Have I ever properly thanked you? Truly, as I look back upon my life, I recall all the things you have opened my eyes to, all the fresh perspectives you have given me, and I am shamed to think I never expressed adequate gratitude for any of it.
It is the same with my death. Previous to your coming to speak with me in prison, I was certain that I knew what it meant to love my wife with all my heart and soul. But you made me see I was living in a fool’s paradise. I believed that what Rachel needed was me with her. When, in reality, what she needed was me removed from the equation, so that she might find true happiness in the realm I was heretofore keeping her from – her children.

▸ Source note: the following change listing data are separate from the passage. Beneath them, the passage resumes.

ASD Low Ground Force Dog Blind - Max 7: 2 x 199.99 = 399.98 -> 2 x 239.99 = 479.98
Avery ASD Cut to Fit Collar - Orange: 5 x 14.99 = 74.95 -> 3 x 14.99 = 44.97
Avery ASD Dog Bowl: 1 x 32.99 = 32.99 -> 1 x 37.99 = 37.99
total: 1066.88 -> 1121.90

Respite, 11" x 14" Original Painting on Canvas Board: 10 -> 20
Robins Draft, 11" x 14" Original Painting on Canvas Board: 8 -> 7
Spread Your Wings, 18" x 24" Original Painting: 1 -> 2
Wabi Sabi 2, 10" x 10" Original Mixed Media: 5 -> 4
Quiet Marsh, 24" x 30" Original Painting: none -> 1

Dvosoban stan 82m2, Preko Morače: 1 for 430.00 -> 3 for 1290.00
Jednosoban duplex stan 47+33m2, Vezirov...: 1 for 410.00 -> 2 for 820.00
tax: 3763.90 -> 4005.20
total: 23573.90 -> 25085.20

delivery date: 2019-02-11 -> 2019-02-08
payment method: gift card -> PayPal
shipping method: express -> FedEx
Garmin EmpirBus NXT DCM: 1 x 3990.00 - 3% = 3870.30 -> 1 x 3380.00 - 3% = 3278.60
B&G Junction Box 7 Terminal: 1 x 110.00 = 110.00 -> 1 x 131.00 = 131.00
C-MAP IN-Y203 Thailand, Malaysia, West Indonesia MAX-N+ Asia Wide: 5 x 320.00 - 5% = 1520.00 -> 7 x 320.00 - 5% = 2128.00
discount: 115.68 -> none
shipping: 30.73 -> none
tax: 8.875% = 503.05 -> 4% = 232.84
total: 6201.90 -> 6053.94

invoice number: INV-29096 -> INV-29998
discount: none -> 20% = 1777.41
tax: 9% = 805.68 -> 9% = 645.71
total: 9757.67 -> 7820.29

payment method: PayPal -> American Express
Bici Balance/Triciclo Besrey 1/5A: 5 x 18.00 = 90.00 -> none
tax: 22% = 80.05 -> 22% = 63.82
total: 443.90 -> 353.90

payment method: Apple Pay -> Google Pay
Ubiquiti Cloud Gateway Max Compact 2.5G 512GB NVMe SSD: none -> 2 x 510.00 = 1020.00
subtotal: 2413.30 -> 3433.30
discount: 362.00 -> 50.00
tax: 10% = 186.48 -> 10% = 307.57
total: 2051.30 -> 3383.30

Rachel needs Jamie, Amanda and Matt in order to be whole. And I was the one selfishly keeping her from acquiring her heart’s desire.
You were right, and I was wrong. The only way to express my undying love for Rachel was to allow her to reunite with her children. And the only way to accomplish that was to cease being the impediment to their reconciliation.
Thank you, Lorna. Thank you for, at long last, pointing me in the correct direction, even if it did lead me away from the love of my life.
I have finally done the right thing. All because of you.
Kind Regards –
Do not fret, my dear. I have taken care of everything.